A: We recommend customers apply their own policy when using the product, where relevant, and supplement this with two-factor authentication. All other software and systems used by Vision6 use MFA, where possible.
Q: Does Vision6 subcontract part of their service offering to third parties and, if so, what contractual agreements are in place?
A: All core functions and client services are conducted by Vision6 and are not outsourced to any third-party contractors.
Incident Response
Q: Describe Vision6’s Incident Response plan including details of the reporting, escalation and remediation associated with an Information Security Incident.
A: General incident management processes and security incidents and data breaches are handled according to our Security Incidents & Data Breach Policies.
Q: What notification requirements have been established by Vision6’s incident response plan?
A: Our Terms & Conditions detail our incident notification commitments to customers.
Q: What breach notification policies and procedures does Vision6 use to notify clients in the event of unauthorised access and/or a data breach?
A: Please refer to ‘Notifiable Data Breaches’ in section 7. Information and Data Security of our Terms & Conditions for details of our breach notification policies and procedures.
Q: Has Vision6 experienced any significant Information Security incidents in the past?
A: No. Vision6 has not been subject to an Information Security Incident.
Q: What are Vision6’s Disaster Recovery and Business Continuity plans?
A: Vision6 has a Disaster Recovery Plan that is continuously reviewed and monitored by the Development Team. A full Disaster Recovery test was performed in January 2022.
Q: What disaster recovery plan testing is performed at Vision6?
A: Vision6 performs annual disaster recovery plan testing before 30 June each year.
Q: What backup policies and procedures does Vision6 have in place?
A: Backup and restoration tests are performed on an annual basis to ensure the recovery controls are effective.
Q: Is a full restoration of information possible within a reasonable timeframe in the event of an incident?
A: Yes.
Q: Does Vision6 guarantee acceptable parameters for service provision in respect to possible disruptions, and what actions does Vision6 take in the event of service disruption?
A: Please refer to section 5. Services of our Terms & Conditions for details on managing service disruption.
Q: Does Vision6 inform customers of software or system migrations that may impact service or data?
A: Yes.
Q: What measures are in place to allow Vision6 to do a complete restoration of customer records if needed?

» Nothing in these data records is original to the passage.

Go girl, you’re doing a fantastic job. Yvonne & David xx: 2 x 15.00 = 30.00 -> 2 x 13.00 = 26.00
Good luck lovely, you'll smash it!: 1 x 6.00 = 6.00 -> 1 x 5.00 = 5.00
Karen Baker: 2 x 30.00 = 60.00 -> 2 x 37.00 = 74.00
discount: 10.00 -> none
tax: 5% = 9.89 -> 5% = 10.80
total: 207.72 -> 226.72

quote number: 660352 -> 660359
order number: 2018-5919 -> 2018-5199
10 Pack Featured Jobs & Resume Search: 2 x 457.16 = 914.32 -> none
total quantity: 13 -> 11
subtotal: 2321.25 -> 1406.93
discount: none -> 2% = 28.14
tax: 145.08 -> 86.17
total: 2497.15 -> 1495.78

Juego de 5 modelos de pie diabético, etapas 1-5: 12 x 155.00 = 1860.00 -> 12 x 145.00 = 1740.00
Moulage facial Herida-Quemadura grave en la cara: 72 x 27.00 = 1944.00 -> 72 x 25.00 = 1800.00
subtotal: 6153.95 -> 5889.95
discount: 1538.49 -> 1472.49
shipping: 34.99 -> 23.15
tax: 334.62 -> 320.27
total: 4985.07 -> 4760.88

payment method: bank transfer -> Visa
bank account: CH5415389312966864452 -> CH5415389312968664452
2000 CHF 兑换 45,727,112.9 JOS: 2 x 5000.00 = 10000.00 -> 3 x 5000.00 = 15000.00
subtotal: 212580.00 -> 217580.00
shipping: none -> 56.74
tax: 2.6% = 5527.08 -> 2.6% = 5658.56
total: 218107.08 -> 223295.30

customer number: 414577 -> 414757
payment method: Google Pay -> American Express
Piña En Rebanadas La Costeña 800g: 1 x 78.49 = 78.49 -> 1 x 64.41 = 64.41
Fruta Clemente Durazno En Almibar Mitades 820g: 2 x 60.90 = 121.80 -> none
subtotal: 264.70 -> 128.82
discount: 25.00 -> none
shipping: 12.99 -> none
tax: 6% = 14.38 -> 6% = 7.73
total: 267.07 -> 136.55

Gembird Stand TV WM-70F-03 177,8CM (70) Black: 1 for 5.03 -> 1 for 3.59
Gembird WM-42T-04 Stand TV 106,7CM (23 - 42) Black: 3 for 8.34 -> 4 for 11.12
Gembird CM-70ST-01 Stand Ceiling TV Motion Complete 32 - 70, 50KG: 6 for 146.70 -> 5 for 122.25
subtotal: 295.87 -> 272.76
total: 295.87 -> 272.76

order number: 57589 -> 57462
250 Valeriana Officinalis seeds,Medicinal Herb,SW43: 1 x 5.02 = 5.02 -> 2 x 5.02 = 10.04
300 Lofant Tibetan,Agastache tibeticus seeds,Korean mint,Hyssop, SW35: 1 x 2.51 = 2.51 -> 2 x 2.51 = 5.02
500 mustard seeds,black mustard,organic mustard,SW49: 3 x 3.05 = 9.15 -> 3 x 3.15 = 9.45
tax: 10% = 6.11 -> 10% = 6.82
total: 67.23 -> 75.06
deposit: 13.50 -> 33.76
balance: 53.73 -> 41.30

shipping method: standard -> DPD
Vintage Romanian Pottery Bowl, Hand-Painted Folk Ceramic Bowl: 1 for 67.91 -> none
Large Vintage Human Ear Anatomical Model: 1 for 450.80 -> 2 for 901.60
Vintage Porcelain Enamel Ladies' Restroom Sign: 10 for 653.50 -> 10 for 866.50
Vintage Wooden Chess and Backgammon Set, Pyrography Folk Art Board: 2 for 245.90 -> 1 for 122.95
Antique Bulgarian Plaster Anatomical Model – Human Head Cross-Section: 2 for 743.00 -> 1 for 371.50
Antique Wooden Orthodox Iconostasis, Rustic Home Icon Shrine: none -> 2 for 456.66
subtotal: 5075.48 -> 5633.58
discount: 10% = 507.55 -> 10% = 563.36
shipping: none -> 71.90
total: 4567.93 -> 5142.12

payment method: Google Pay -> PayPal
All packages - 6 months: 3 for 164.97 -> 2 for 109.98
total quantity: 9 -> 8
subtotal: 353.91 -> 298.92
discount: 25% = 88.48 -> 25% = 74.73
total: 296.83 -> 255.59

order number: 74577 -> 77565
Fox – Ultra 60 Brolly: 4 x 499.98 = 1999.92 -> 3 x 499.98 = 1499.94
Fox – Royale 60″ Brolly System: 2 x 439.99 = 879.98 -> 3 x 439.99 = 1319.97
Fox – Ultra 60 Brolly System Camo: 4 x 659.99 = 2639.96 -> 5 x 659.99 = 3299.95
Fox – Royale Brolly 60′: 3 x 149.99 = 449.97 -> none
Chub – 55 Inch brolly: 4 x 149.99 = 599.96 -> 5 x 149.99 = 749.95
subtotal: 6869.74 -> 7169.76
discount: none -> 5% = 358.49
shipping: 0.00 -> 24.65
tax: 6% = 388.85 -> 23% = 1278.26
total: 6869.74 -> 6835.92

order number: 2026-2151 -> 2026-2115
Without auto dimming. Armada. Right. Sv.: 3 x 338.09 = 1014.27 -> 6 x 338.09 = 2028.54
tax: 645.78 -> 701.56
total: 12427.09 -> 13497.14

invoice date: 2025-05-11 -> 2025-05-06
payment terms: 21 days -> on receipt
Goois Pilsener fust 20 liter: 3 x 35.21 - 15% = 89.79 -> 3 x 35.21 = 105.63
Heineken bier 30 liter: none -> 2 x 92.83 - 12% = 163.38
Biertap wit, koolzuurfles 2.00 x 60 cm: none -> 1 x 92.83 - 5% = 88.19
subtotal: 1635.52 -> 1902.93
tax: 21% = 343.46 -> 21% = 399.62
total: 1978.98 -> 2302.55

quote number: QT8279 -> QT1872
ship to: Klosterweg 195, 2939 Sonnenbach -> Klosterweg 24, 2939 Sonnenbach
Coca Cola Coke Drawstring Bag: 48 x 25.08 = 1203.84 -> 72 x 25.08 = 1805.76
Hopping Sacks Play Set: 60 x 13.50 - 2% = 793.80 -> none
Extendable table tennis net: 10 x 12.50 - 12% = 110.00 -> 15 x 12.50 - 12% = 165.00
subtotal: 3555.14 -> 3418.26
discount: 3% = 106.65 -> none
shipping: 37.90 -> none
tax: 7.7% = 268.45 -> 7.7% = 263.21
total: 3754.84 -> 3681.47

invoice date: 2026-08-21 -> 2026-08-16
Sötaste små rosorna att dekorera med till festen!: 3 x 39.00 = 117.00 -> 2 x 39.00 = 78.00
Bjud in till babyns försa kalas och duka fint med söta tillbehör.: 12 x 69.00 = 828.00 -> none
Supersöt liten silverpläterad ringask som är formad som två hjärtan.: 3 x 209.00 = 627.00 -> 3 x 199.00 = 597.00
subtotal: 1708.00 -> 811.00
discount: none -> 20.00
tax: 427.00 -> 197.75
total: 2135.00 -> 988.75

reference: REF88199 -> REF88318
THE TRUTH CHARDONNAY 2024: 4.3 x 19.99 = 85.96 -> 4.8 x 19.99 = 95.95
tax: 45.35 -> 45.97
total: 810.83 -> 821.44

A: We store redundant copies of customer data to ensure integrity and resilience. Our disaster recovery systems are designed so that we can quickly recover from the loss of a data centre or entire region, and we test our disaster recovery plans regularly according to a schedule. Backups of your data are made every 24 hours at least and protected by industry-standard encryption, stored in local as well as multiple off-site locations.
Cyber Insurance Policy Protection
Q: Does Vision6 maintain Cybersecurity liability insurance?
A: Yes. Our insurance provides first and third party cyber cover.